• **Problem statement**
Only the lines in the entries below from the line with "flex-start -> flex-end" to the line with "left: 36px ->", both included, belong in the answer, transcribed exactly and without pictures.

[Available data]

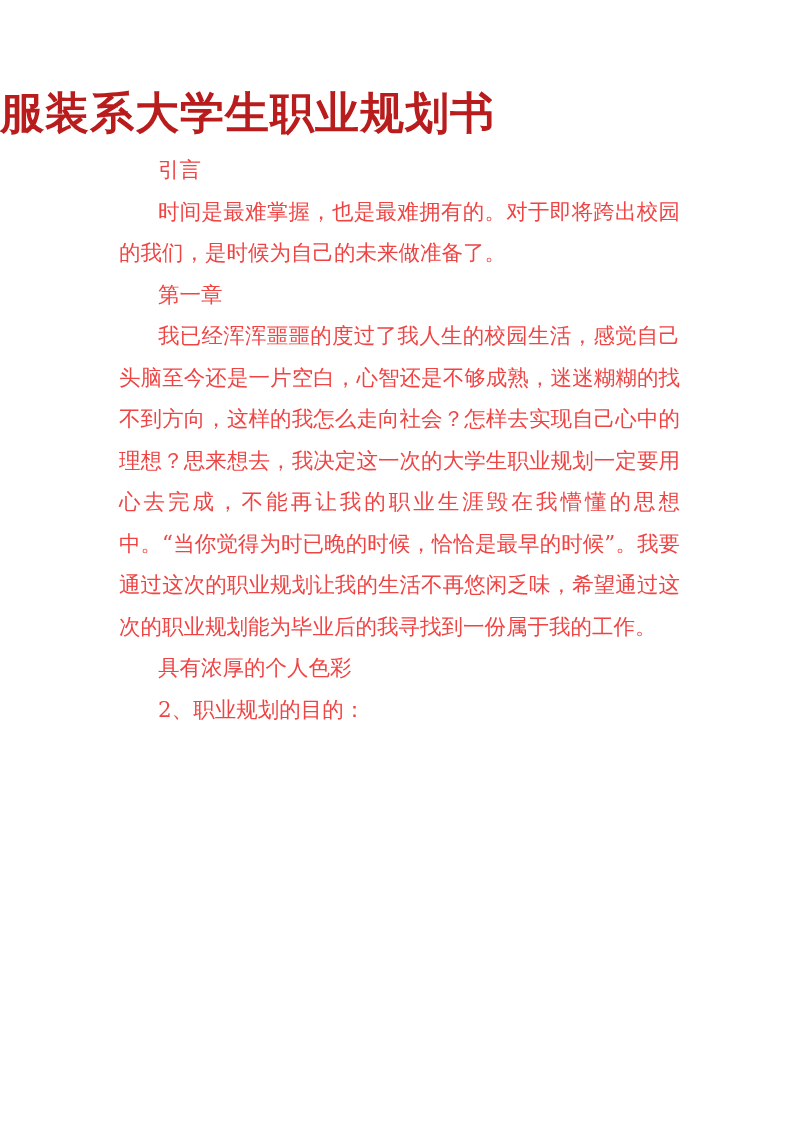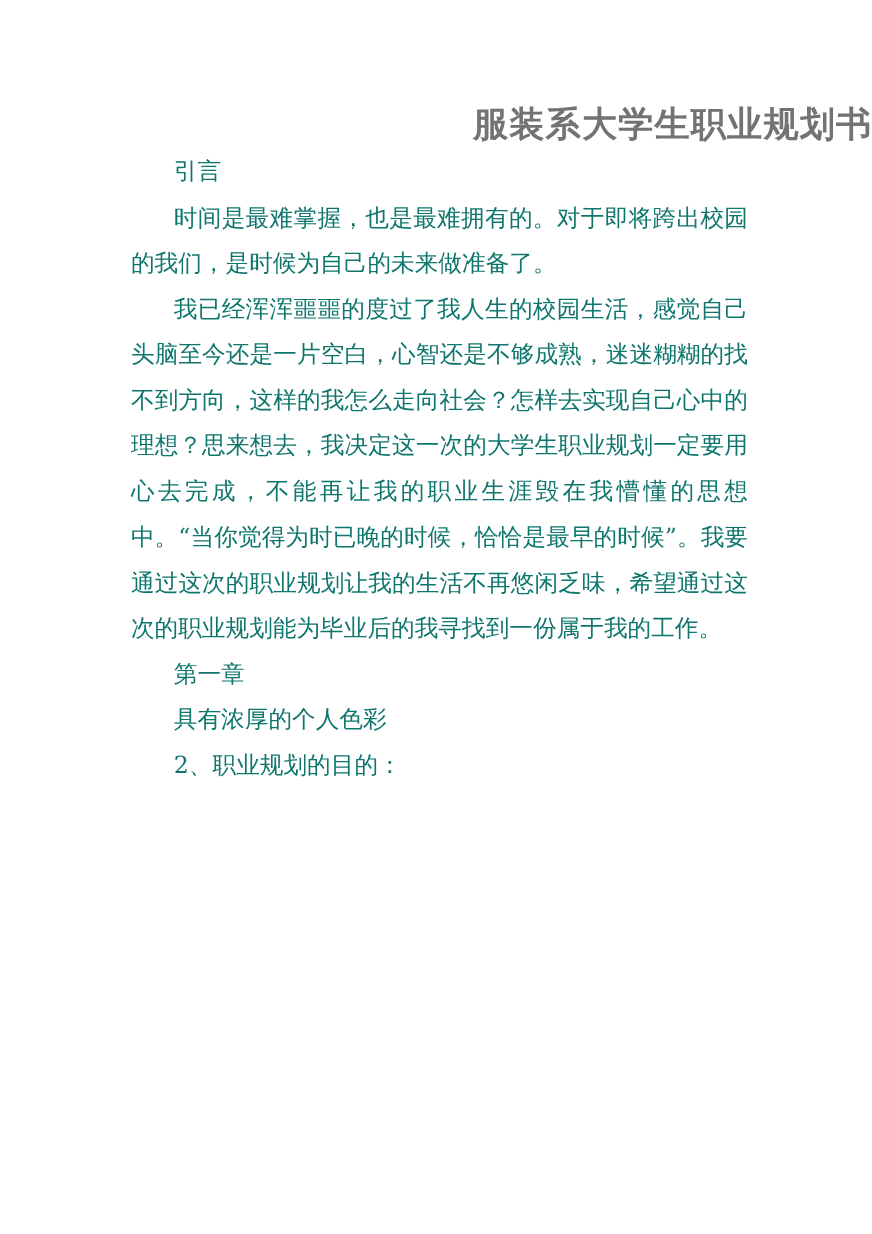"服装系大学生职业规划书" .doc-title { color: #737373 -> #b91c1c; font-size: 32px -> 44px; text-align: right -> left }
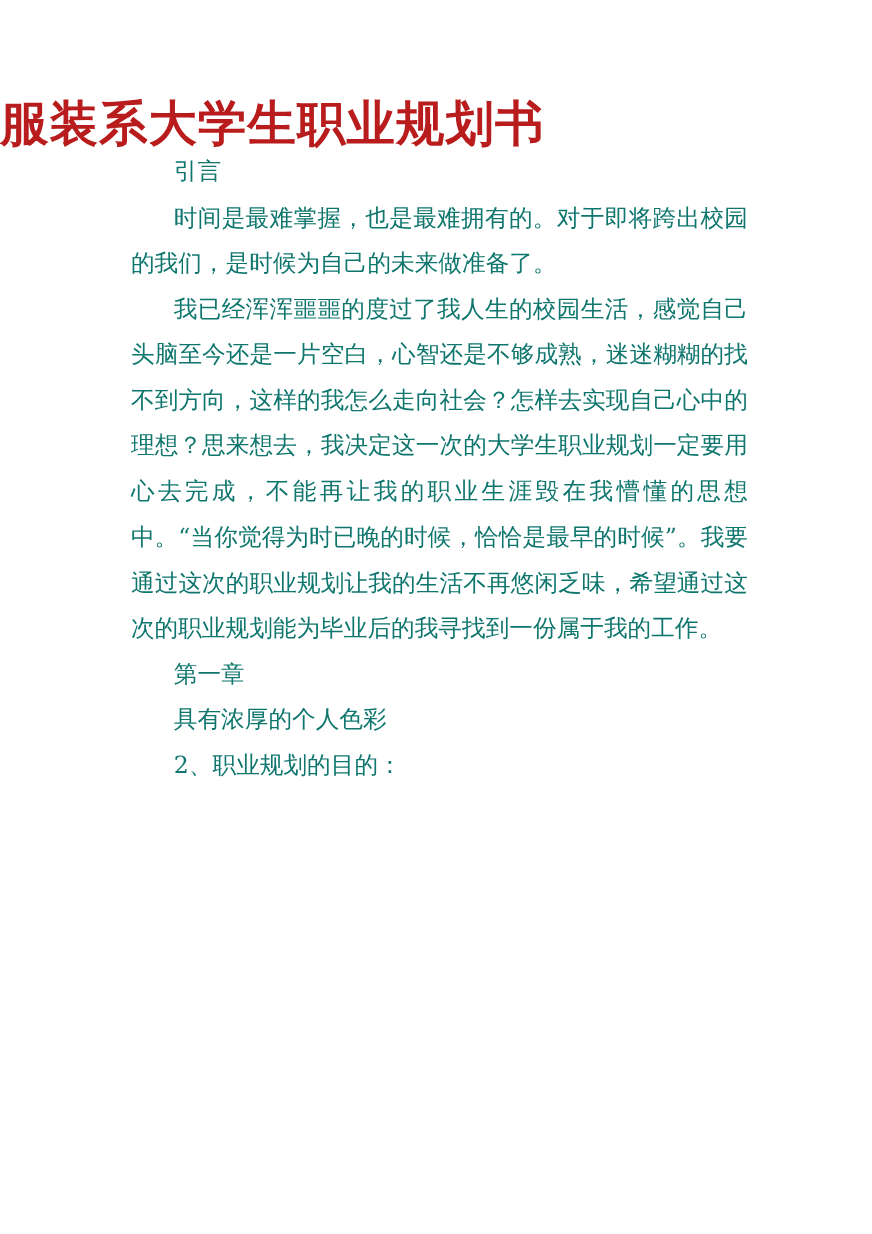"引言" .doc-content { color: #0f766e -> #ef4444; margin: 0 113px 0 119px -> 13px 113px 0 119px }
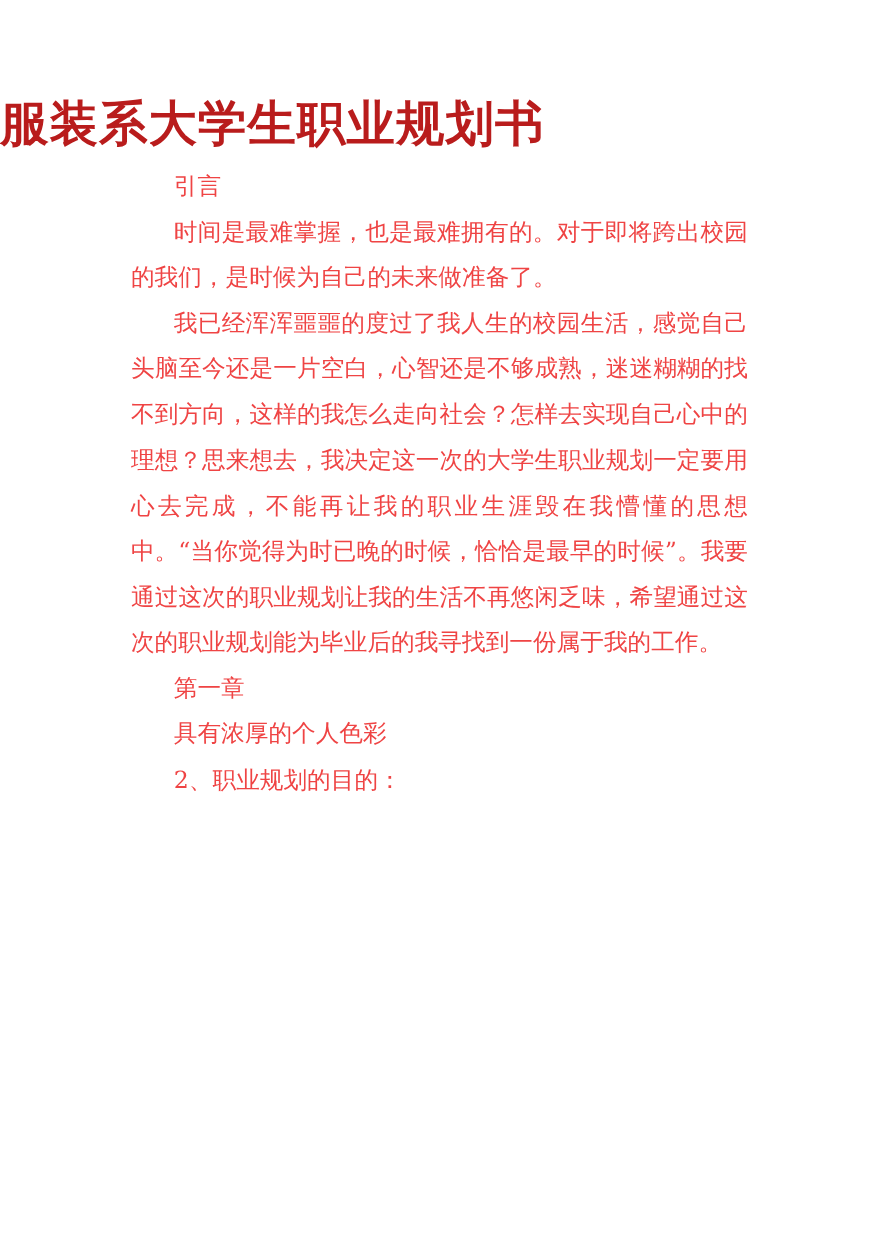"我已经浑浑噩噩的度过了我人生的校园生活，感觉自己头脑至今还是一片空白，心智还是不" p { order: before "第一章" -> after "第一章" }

[/Available data]
[Available data]

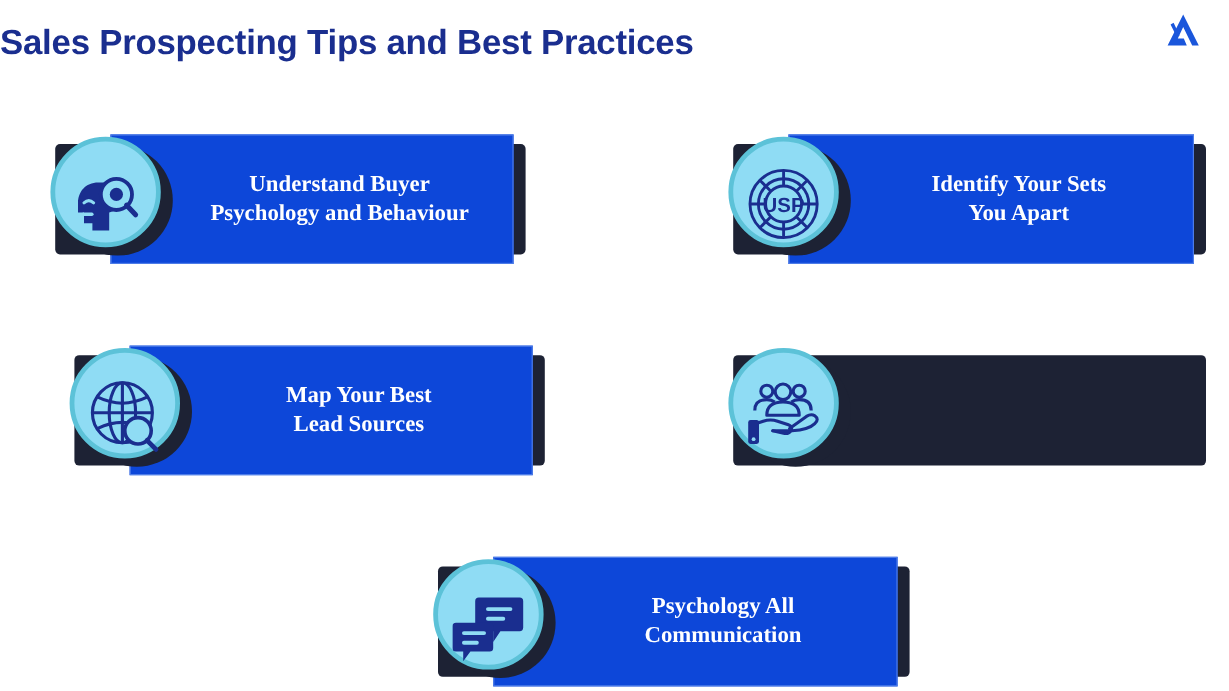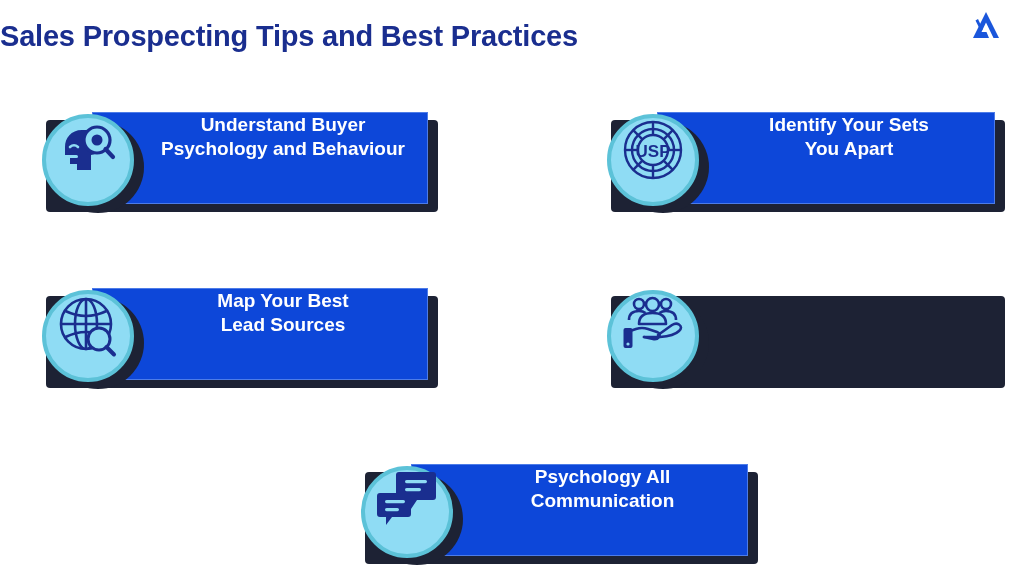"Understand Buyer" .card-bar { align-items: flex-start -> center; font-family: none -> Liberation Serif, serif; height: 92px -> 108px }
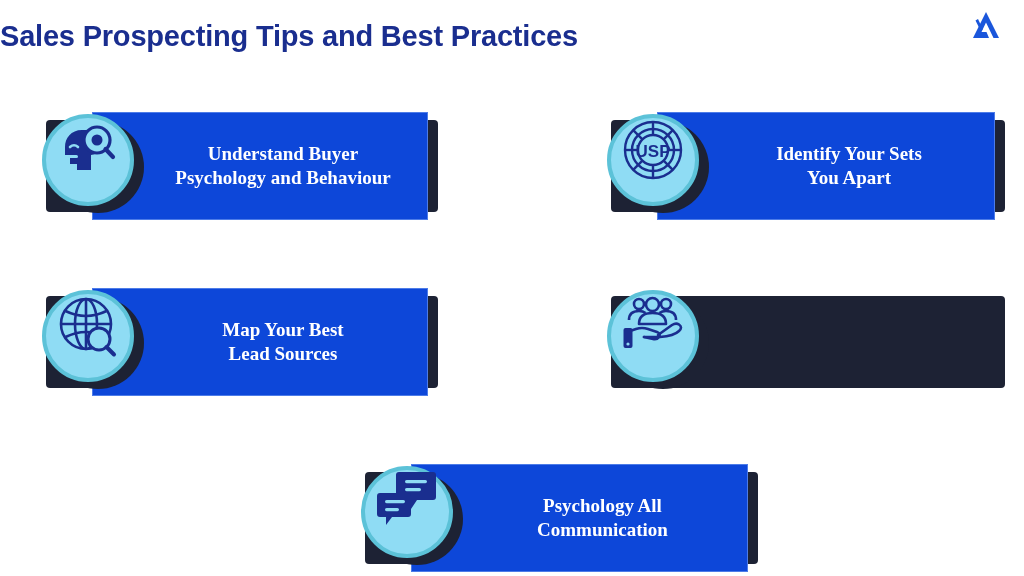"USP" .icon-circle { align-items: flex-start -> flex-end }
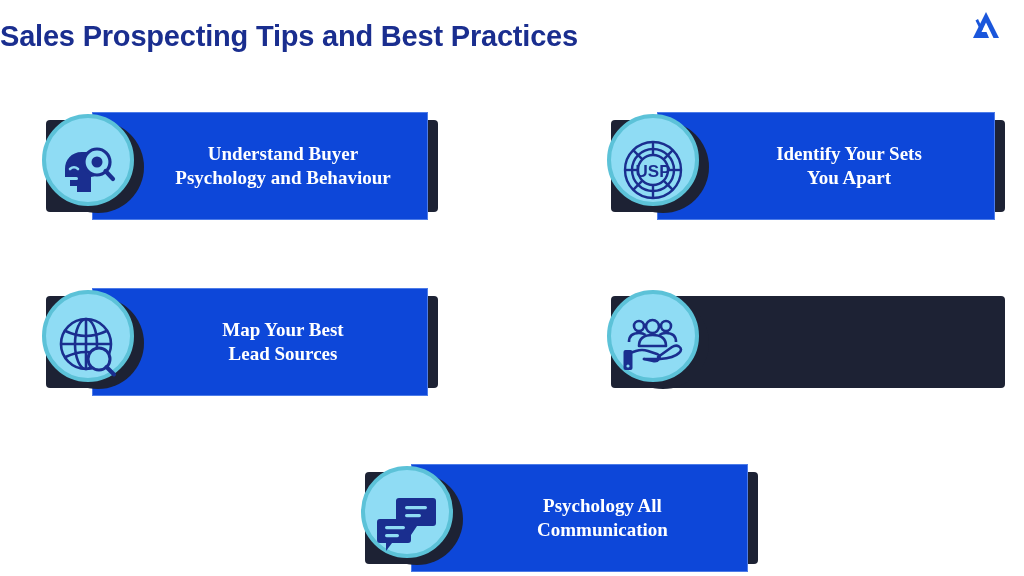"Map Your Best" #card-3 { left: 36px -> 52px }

[/Available data]

• **Result for this task**
"USP" .icon-circle { align-items: flex-start -> flex-end }
"Map Your Best" #card-3 { left: 36px -> 52px }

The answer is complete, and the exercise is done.